On peut penser que Dick a vu la culture rock naissante comme une possibilité de rédemption pour une Amérique riche et pourtant frileuse, encore marquée par le maccarthysme, et cela parce que la jeunesse, les adolescents les kids, étaient la source de son vecteur. En 1960, Dick écrivit dans une lettre : "Ce livre était plein de peur, d'appréhension et de haine. Je m'identifiais avec les êtres les plus désarmés, les plus vulnérables et les plus faibles de la société, les adolescents."

Mais un jeune révolté n'est pas nécessairement rebelle... D'ailleurs, malgré leur panache et une certaine pureté, les héros de La Bulle cassèe montrent des traits de caractère peu engageants : esprit calculateur, cynisme d'enfants gâtés, puritanisme plus ou moins avoué, violence latente... Néanmoins, révolte ou révolution il y avait bien ! Encore fallait-il la clairvoyance d'un Dick pour s'en apercevoir...

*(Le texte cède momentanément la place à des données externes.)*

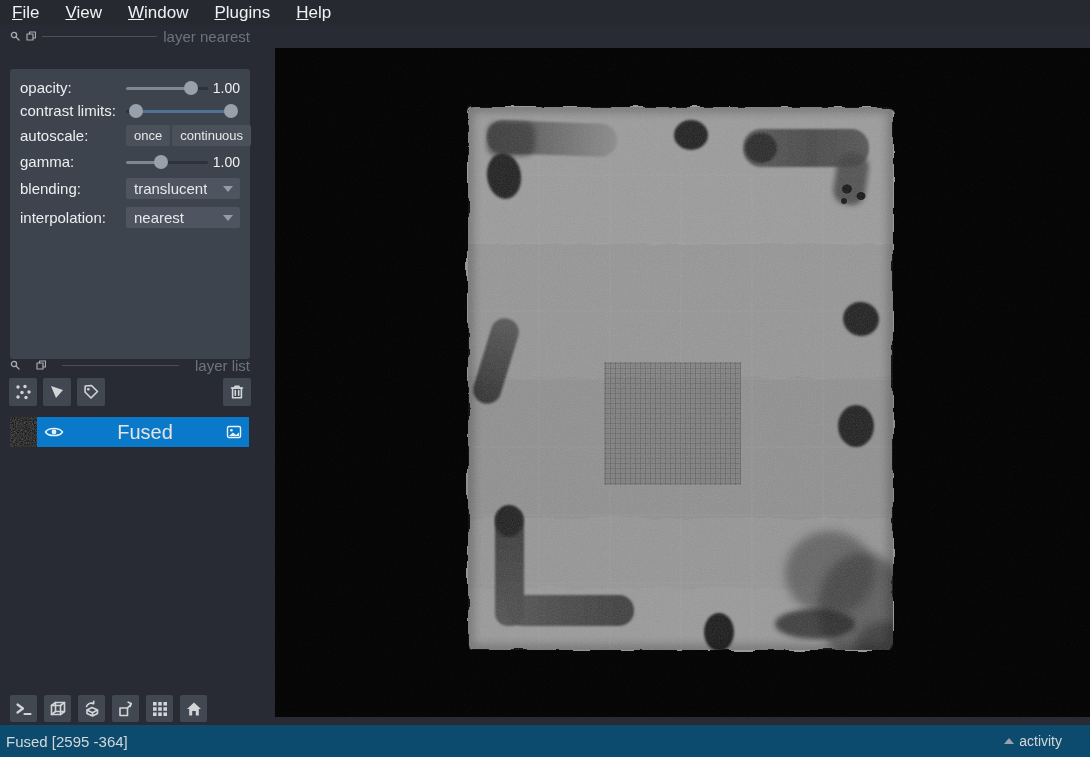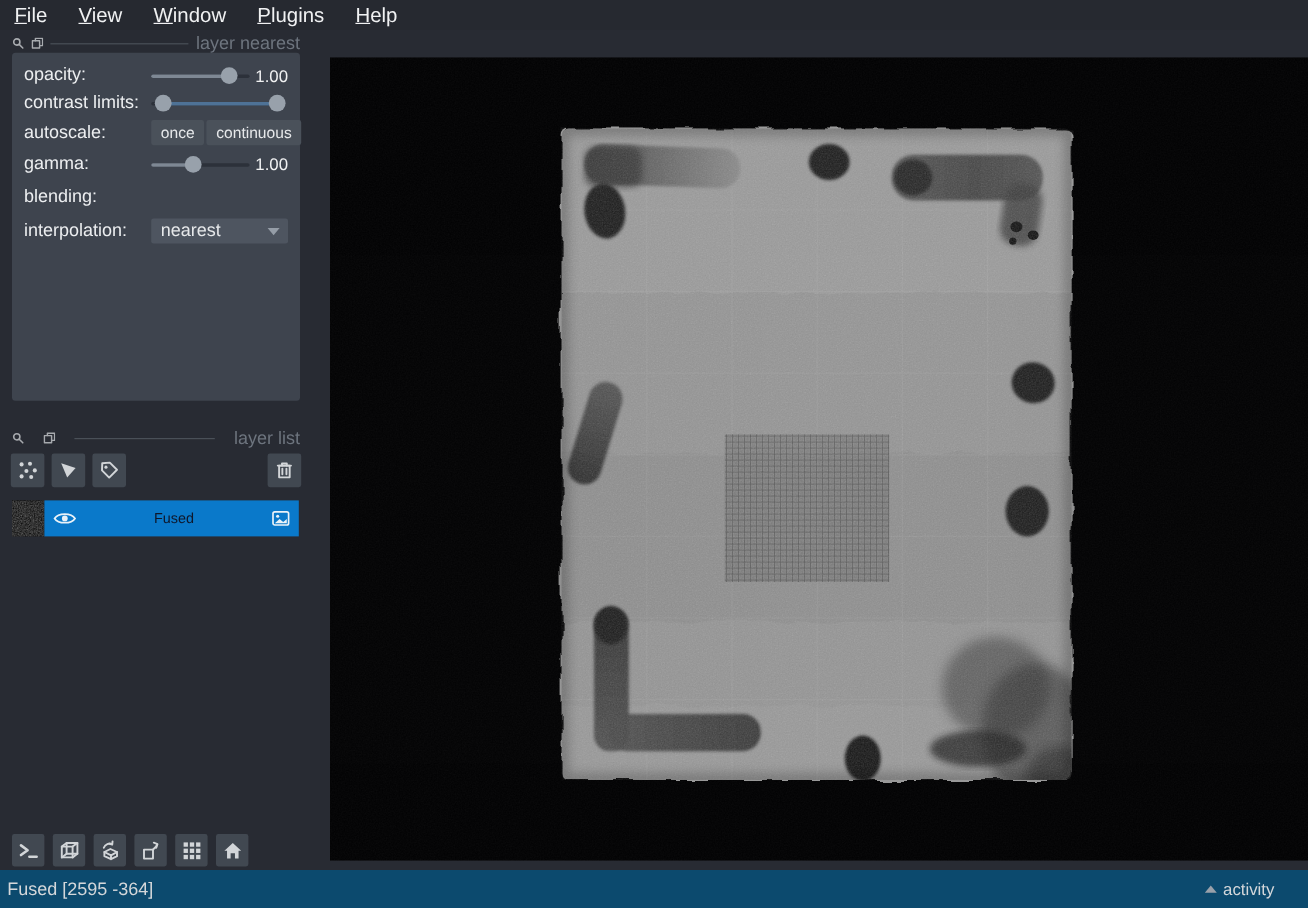"opacity:" .panel { top: 44px -> 69px }
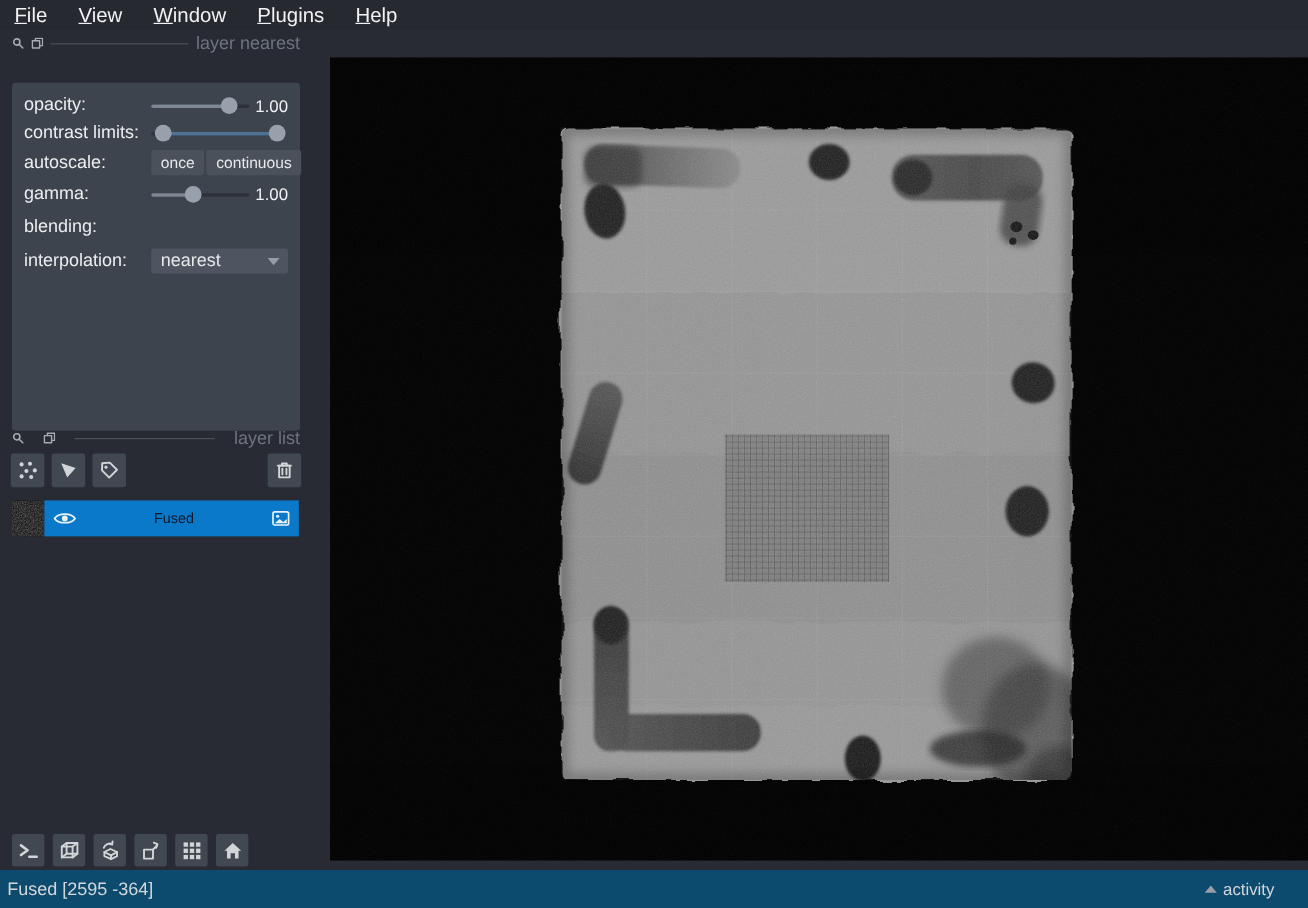"translucent" div.ctl-field { html: none -> <div> <div> <span>translucent</span> <span></span> </div> </div> }
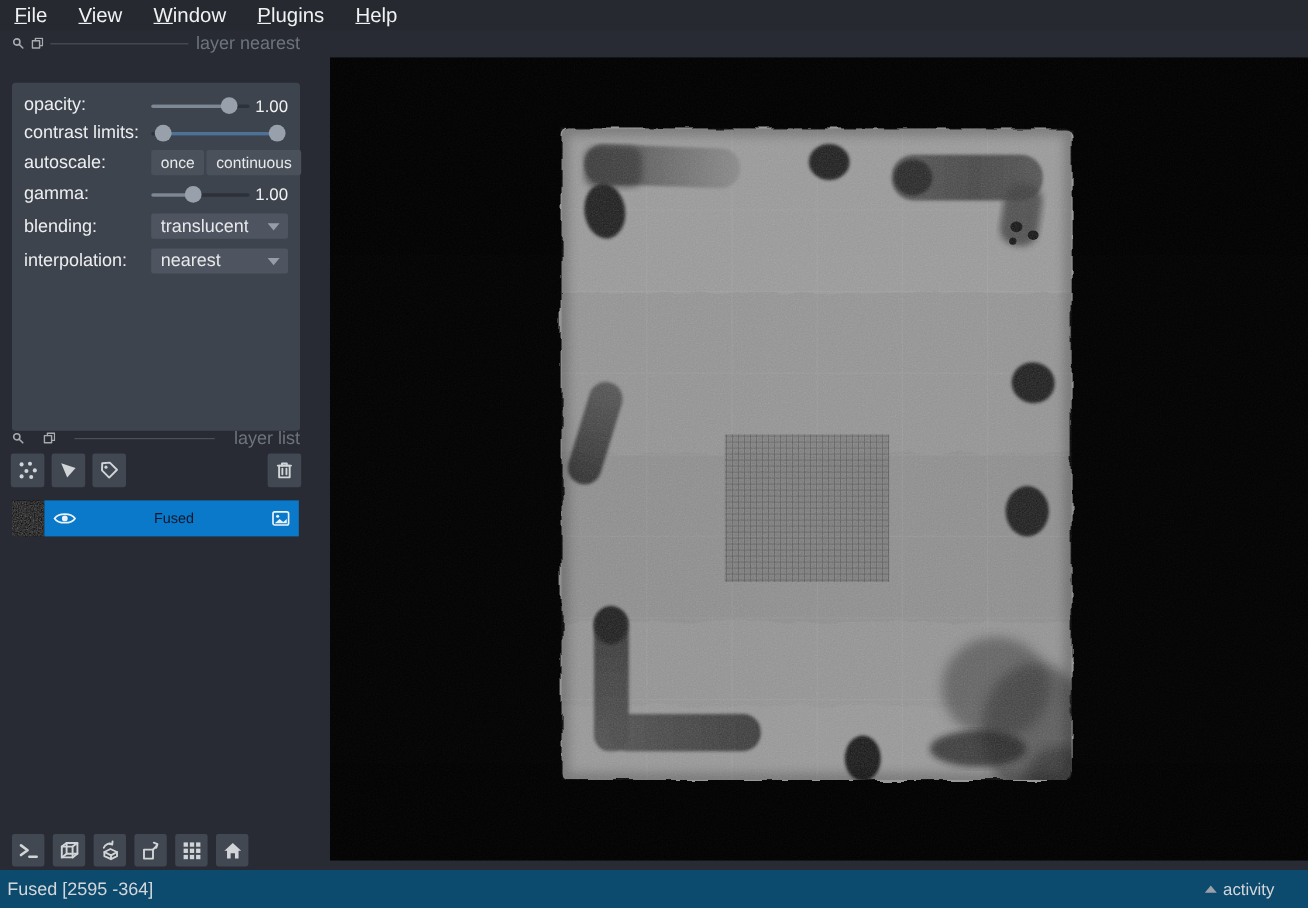"Fused" .layer-name { color: #0f172a -> #e5e5e5; font-size: 12px -> 20px }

Quoique publié en 1988 seulement, soit six ans après la disparition de son auteur, ce livre fut écrit en 1956, et de son vivant, Dick en réserva la publication. Trouvait-il son propos d'alors trop naïf ? En effet, la fièvre des événements retomba très vite, puisque, selon les puristes, le rock'n'roll s'éteignit en 1958, date à partir de laquelle les grandes maisons de disques l'édulcorèrent en s'y intéressant.

Quoi qu'il en soit, on peut relever tout au long du texte quelques menues imperfections qui laissent à penser que celui-ci n'était pas définitif : répétitions, petites incohérences de l'action, emploi imprécis des pronoms impersonnels...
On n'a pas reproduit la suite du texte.